The first and most immediately apparent advantage is that you don’t need collateral. Usually, lenders want borrowers to put up valuable items like real estate, vehicles, or intangible assets like investment portfolios and business trademarks as backing for the loan. Without the need to put those items at risk of seizure by the lending institution, you can rest easy knowing you won’t lose them if something goes awry.
However, items can ultimately be seized by the lender if they’re included in the personal guarantee that every lender must sign to obtain an unsecured business loan. Such an agreement is legally binding, after all.
Unsecured business loans usually require less paperwork, skip the appraisal process for any collateral and thus have a speedier process overall. Unsecured business loans are also discharged in the event your company goes bankrupt, which isn’t the case for secured business loans.
Risks associated with unsecured small business loans
While the benefits may seem worthwhile, there are some major caveats that you should consider when looking to obtain an unsecured business loan.

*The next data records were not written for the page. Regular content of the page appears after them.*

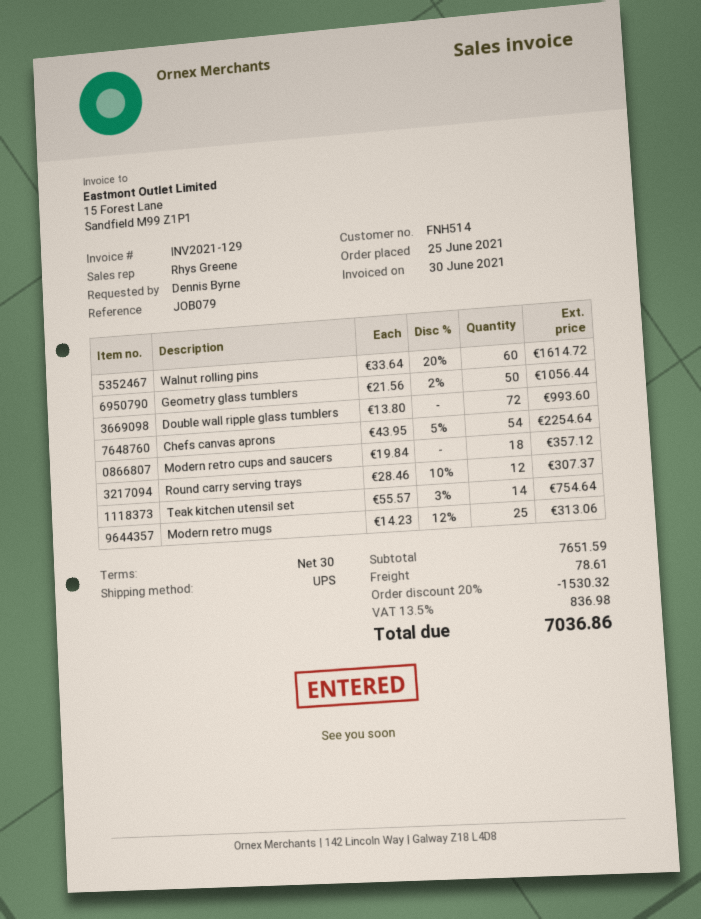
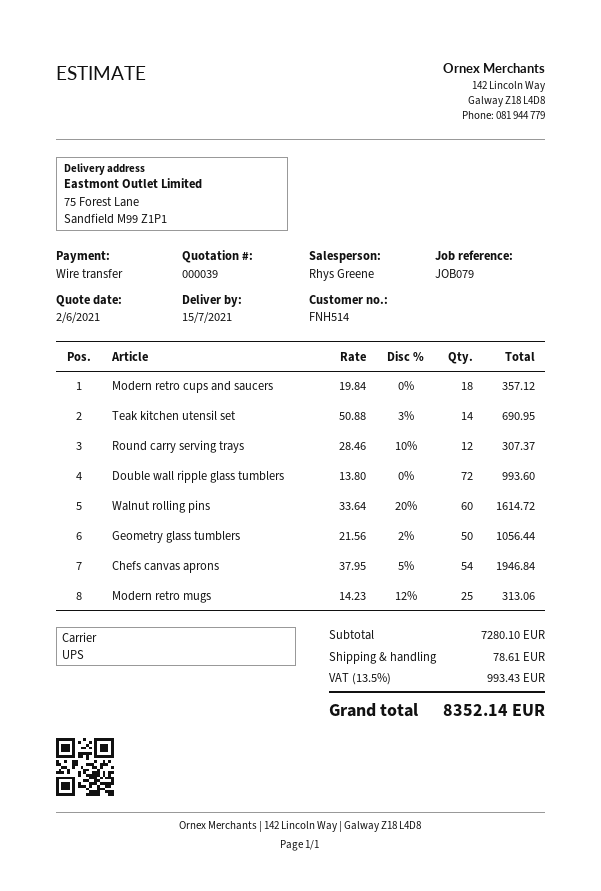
Chefs canvas aprons: 54 x 43.95 - 5% = 2254.64 -> 54 x 37.95 - 5% = 1946.84
Teak kitchen utensil set: 14 x 55.57 - 3% = 754.64 -> 14 x 50.88 - 3% = 690.95
subtotal: 7651.59 -> 7280.10
discount: 20% = 1530.32 -> none
tax: 13.5% = 836.98 -> 13.5% = 993.43
total: 7036.86 -> 8352.14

First and foremost, you may not even qualify for one.
Banks heavily rely on your personal or business’s credit score to determine whether they’re willing to offer you any type of loan, but given the high-risk nature of unsecured business loans, the bar is set much higher. While there’s no minimum credit score you need for a short-term business loan like this, a lower credit score tells the lender that you may have a harder time paying the loan back.
If your personal credit isn’t great, your business has a less-than-stellar credit history or your bad credit regularly keeps you from getting a credit card, let alone some other type of cash advance, your loan application likely won’t land you any additional business financing opportunities anyway. It will always be harder to borrow money if you have trouble making your monthly payments.
If your business needs a large amount of funds, you likely won’t be able to get as much as you need through an unsecured loan, which generally only offers smaller amounts. Again, because there is no collateral to back the loan, banks are less inclined to go out on a limb and provide large sums of money.
Furthermore, an unsecured business loan may not be right for you simply based on how significantly higher interest rates are for this type of loan. The rates are almost always higher than those of some major credit cards, with some lenders charging a 100% APR. How high that figure ends up being depends on your credit score.
“Given a lender takes more of the risk involved in granting the unsecured loan, interest rates are high for borrowers,” Fazio said. “With unsecured business loans, we often find the borrower might default and not have the means to repay the loan.”
This brings us to the biggest warning, which really should apply to any borrowing you may be considering – defaulting on an unsecured loan means big trouble for you and your business. Even though you don’t put up any collateral, minimizing the risk for the lender, there are other ways that failure to pay back your loan could cause major financial problems for you.
If you default on an unsecured business loan, your personal and your business’s credit score will take a major hit. Also, just because you didn’t put up specific collateral doesn’t mean you won’t lose any assets. The lender can sue you and your business for not only the balance of the loan but interest and other costs as well. Your business’s bank accounts can be garnished, liens can be placed on your business’s assets, and all that can happen in months.